Et c'est ce qui s'est passé. Martín Menem, chef du bloc du parti au pouvoir, l'a su très tôt. « Ça y est , on va opposer un veto », a-t-il déclaré dans l'après-midi. Outre Jaldo, des gouverneurs comme Gustavo Sáenz de Salta et Gerardo Zamora de Santiago del Estero avaient décidé de ne pas soutenir le veto cette fois-ci. Ils sont méfiants. Ils craignent, par exemple, que la Casa Rosada (Palais présidentiel) ne leur transfère désormais les coûts des hôpitaux nationaux. « La santé est une compétence provinciale », a déclaré Federico Sturzenegger dans un entretien avec Antonio Laje. Serait-ce la prochaine étape ?
Les perturbations provoquées par la crise de Garrahan. Un conflit qui a exposé les habitants, mais que le ministère de la Santé avait anticipé de longue date, dès qu'il a décelé la résistance suscitée par la mise en place des contrôles biométriques chez certains chefs de service. Un tabou du secteur de la santé. Quel médecin prestigieux serait prêt à travailler des heures dans un hôpital public et à renoncer ainsi à des heures qui lui permettraient de gagner un revenu à la hauteur de sa position dans le secteur privé ?
Le gouvernement doit résoudre le conflit de toute urgence et sans faiblir . Garrahan énumère une série de secteurs touchés par l'ajustement. Toutes des exigences légitimes. À l'instar des chefs d'entreprise, il est tenu d'être efficace. Par exemple, face aux paiements des patients bénéficiant d'une assurance prépayée et recevant souvent des soins gratuits, ou face aux dettes des caisses de sécurité sociale provinciales, l'inquiétude de Jaldo.
Ce sont des sujets sensibles et explosifs. Et pas seulement au sein du gouvernement . Jeudi matin déjà, Máximo Kirchner s'est précipité sur le banc de Germán Martínez, chef du bloc UP, pour lui reprocher que les radicaux aient glissé dans le texte sur le handicap un article qui dérangeait les représentants syndicaux. L'article en question, introduit par Natalia Sarapura, stipule que les employeurs qui embauchent des travailleurs handicapés pour une durée indéterminée seront exonérés de 50 % des cotisations patronales.
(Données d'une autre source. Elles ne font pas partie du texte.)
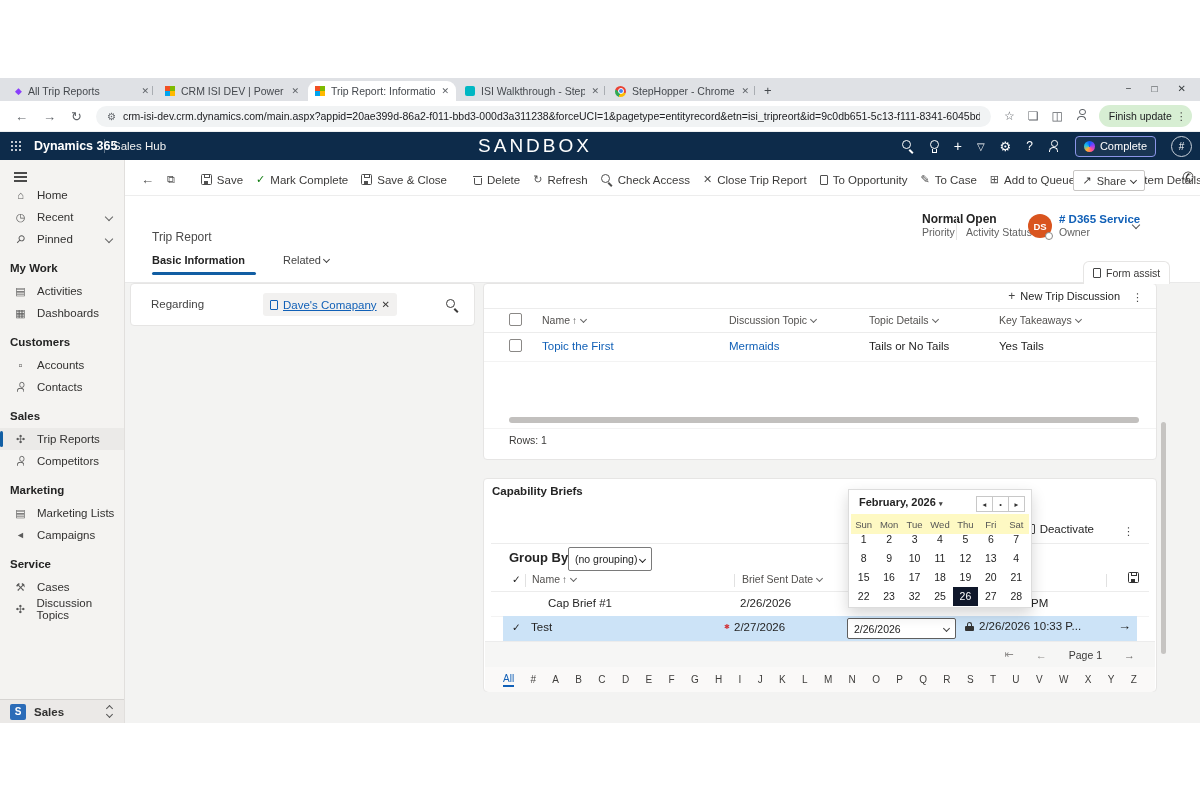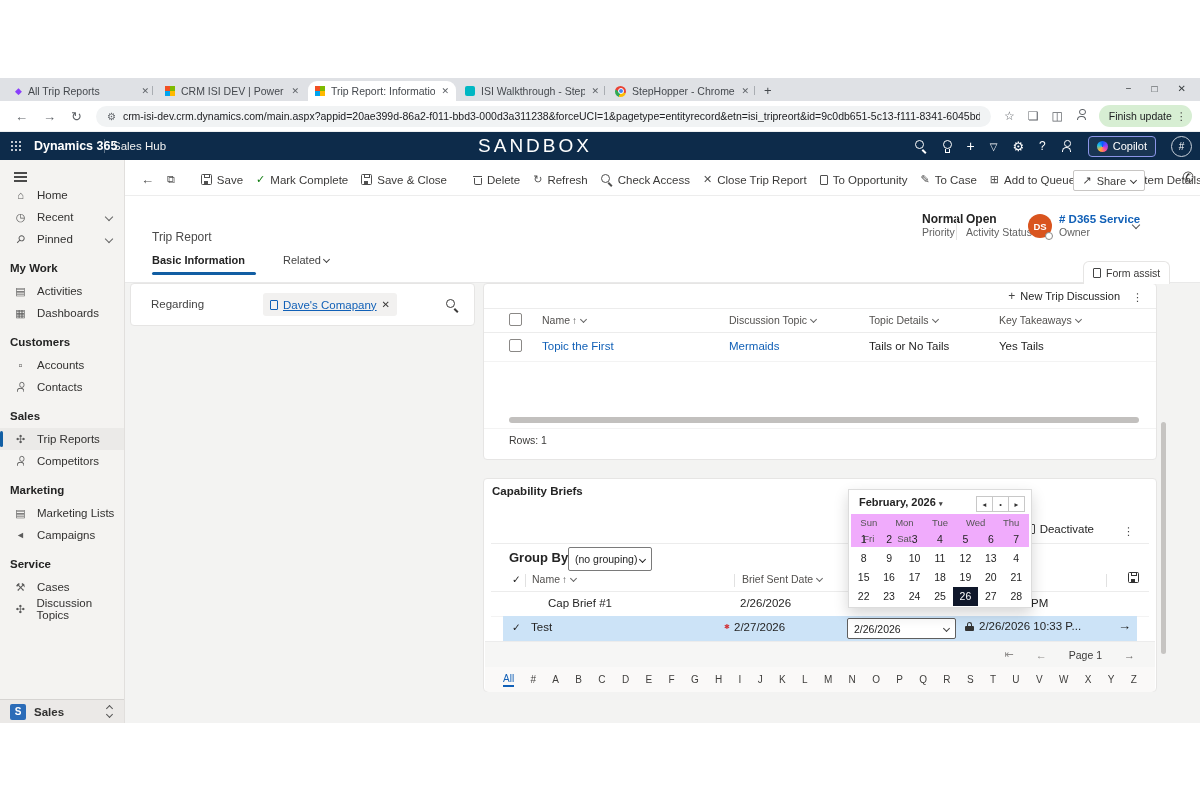"Copilot" span { text: Copilot -> Complete }
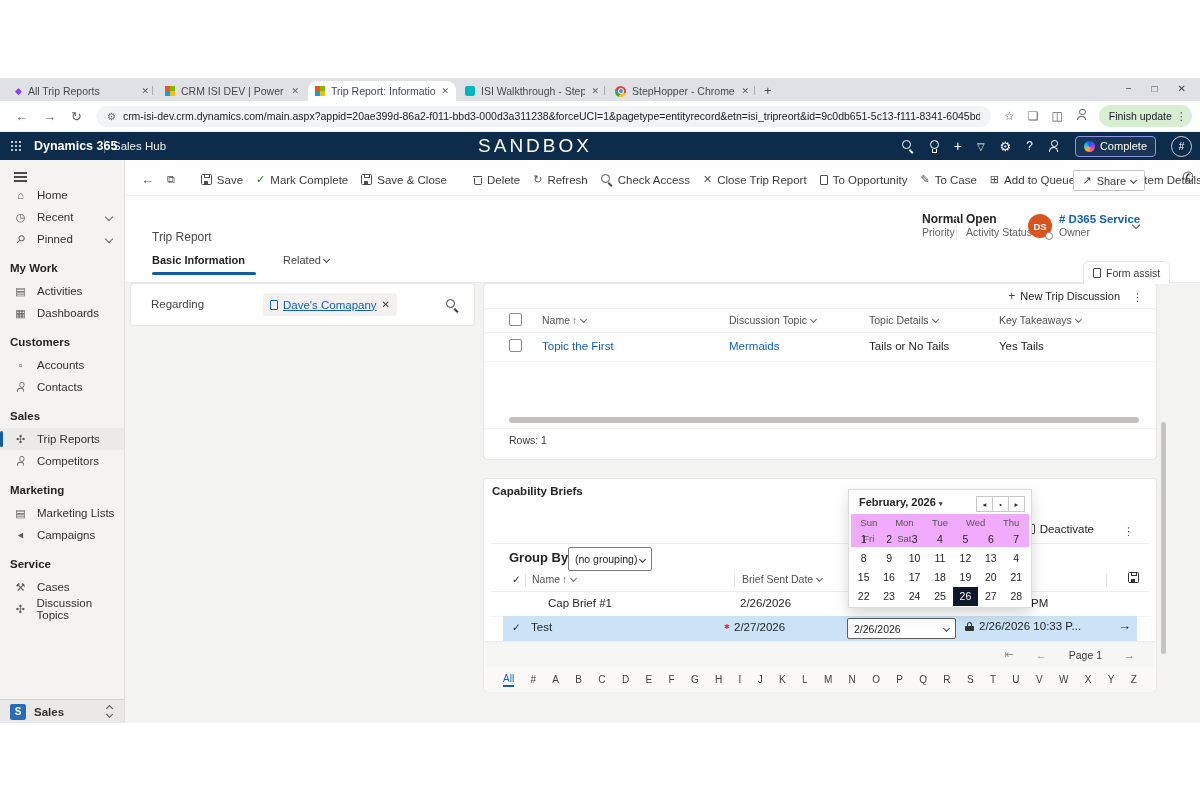"Sun" .cal-week { background: #f0abfc -> #fef9c3; grid-template-columns: repeat(5,1fr) -> repeat(7,1fr); height: 33px -> 20px }
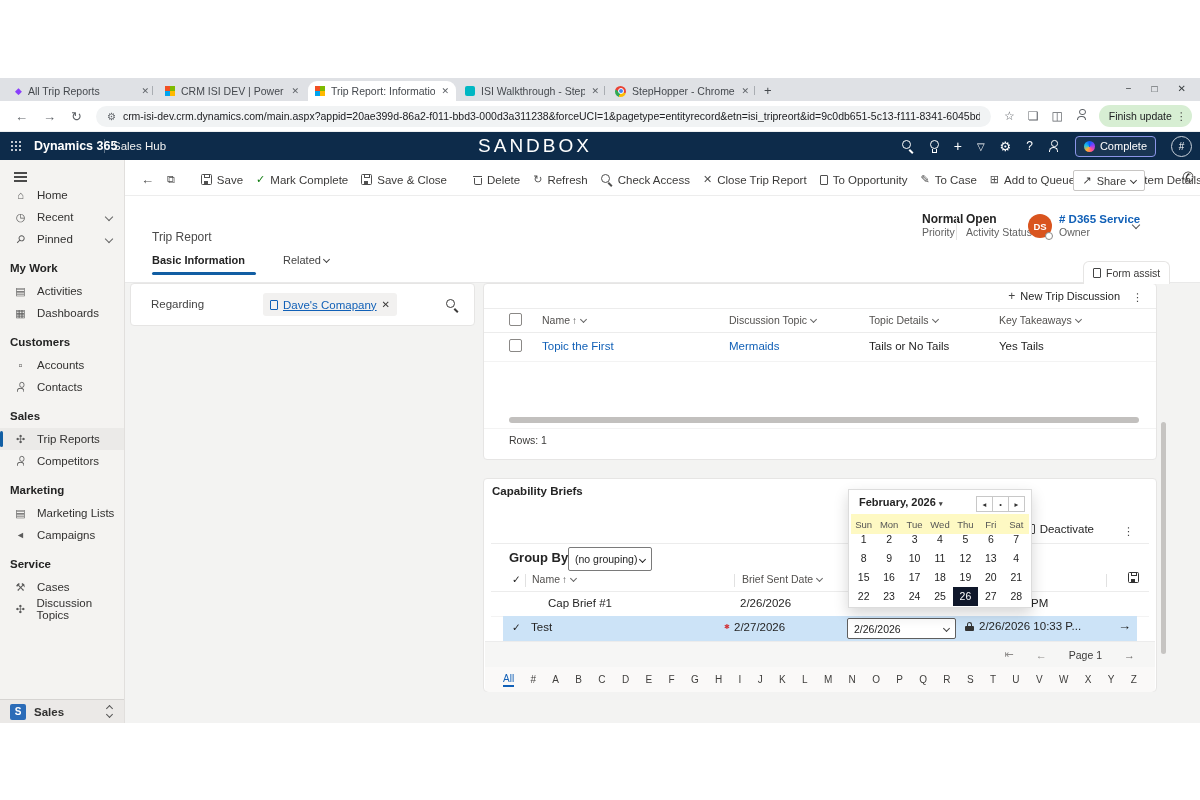"24" span { text: 24 -> 32 }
La pire proposition pour Paco Manrique, Sergio Palazzo ou Vanesa Cilley. « On ne peut pas prélever constamment des cotisations sur les systèmes », a déclaré Manrique. « C'est un nouveau définancement du système de retraite », a conclu Palazzo. Même le bloc de Miguel Pichetto a connu des frictions. Voyant que la prolongation du moratoire sur les retraites était approuvée, ce qu'il n'avait pas accepté avec ses collègues, Pichetto a frappé du poing sur le banc et a interpellé Nicolás Massot. « Tu m'as eu, gamin : tu savais que ça allait se passer comme ça », dit-il, et il quitta précipitamment la pièce.
Le gouvernement espère que les élections d'octobre donneront au Congrès une composition différente. Jusqu'à présent, vu de l'extérieur, les investisseurs voient un pays en proie à des turbulences ou sans direction claire. Le mythe d'un « État présent » a un coût en termes de risque national. Milei doit gérer avec la précision d'un chronométreur. Une métaphore évidente : il y a des domaines où le scalpel semble être le meilleur instrument.